Last Updated: Thursday, 24 April 2014, 11:39 GMT

2004 Findings on the Worst Forms of Child Labor - Central African Republic

Publisher United States Department of Labor
Author Bureau of International Labor Affairs
Publication Date 22 September 2005
Cite as United States Department of Labor, 2004 Findings on the Worst Forms of Child Labor - Central African Republic, 22 September 2005, available at: http://www.refworld.org/docid/48c8ca4cc.html [accessed 25 April 2014]
DisclaimerThis is not a UNHCR publication. UNHCR is not responsible for, nor does it necessarily endorse, its content.
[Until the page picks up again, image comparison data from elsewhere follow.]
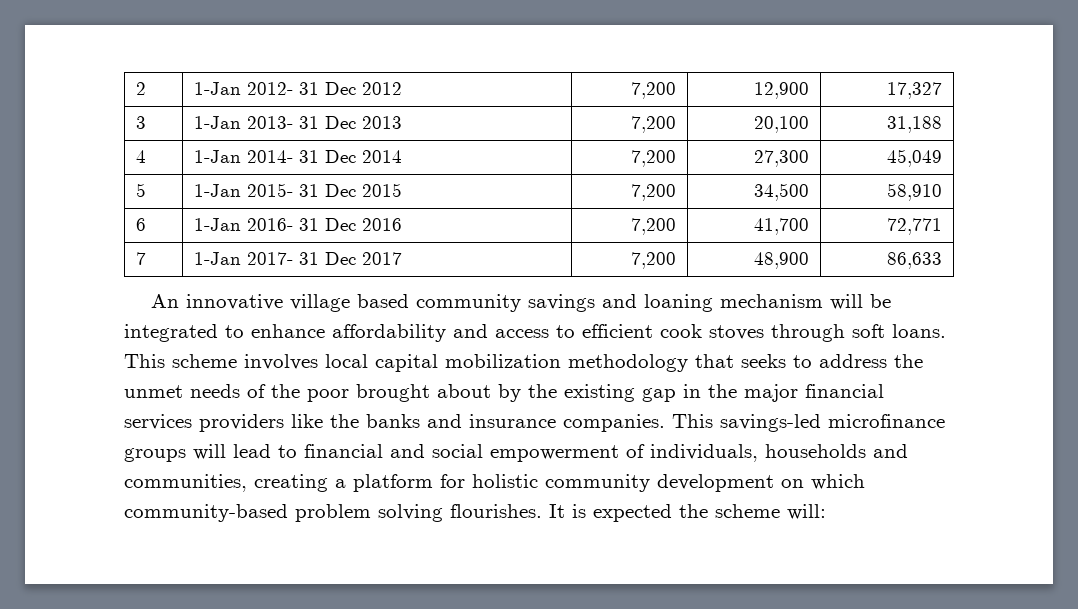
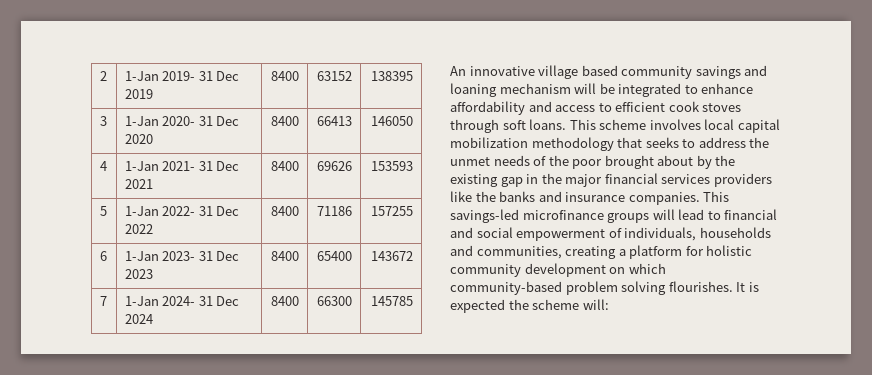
- 2 | 1-Jan 2012- 31 Dec 2012 | 7,200 | 12,900 | 17,327
+ 2 | 1-Jan 2019- 31 Dec 2019 | 8400 | 63152 | 138395
- 3 | 1-Jan 2013- 31 Dec 2013 | 7,200 | 20,100 | 31,188
+ 3 | 1-Jan 2020- 31 Dec 2020 | 8400 | 66413 | 146050
- 4 | 1-Jan 2014- 31 Dec 2014 | 7,200 | 27,300 | 45,049
+ 4 | 1-Jan 2021- 31 Dec 2021 | 8400 | 69626 | 153593
- 5 | 1-Jan 2015- 31 Dec 2015 | 7,200 | 34,500 | 58,910
+ 5 | 1-Jan 2022- 31 Dec 2022 | 8400 | 71186 | 157255
- 6 | 1-Jan 2016- 31 Dec 2016 | 7,200 | 41,700 | 72,771
+ 6 | 1-Jan 2023- 31 Dec 2023 | 8400 | 65400 | 143672
- 7 | 1-Jan 2017- 31 Dec 2017 | 7,200 | 48,900 | 86,633
+ 7 | 1-Jan 2024- 31 Dec 2024 | 8400 | 66300 | 145785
Any views expressed are solely those of the author or publisher and do not necessarily reflect those of UNHCR, the United Nations or its Member States.

Selected Child Labor Measures Adopted by Governments
Ratified Convention 138 6/28/2000X
Ratified Convention 182 6/28/2000X
ILO-IPEC Member 
National Plan for Children 
National Child Labor Action Plan 
Sector Action Plan (Trafficking)X

Incidence and Nature of Child Labor

UNICEF estimated that 63.5 percent of children ages 5 to 14 years in the Central African Republic were working in 2000.[886] Although children work in many sectors of the economy, most children are engaged in agricultural work in rural areas.[887] Some children work on farms at school.[888] Children also reportedly work alongside adult relatives in diamond fields. In the capital of Bangui, street children are engaged in begging.[889]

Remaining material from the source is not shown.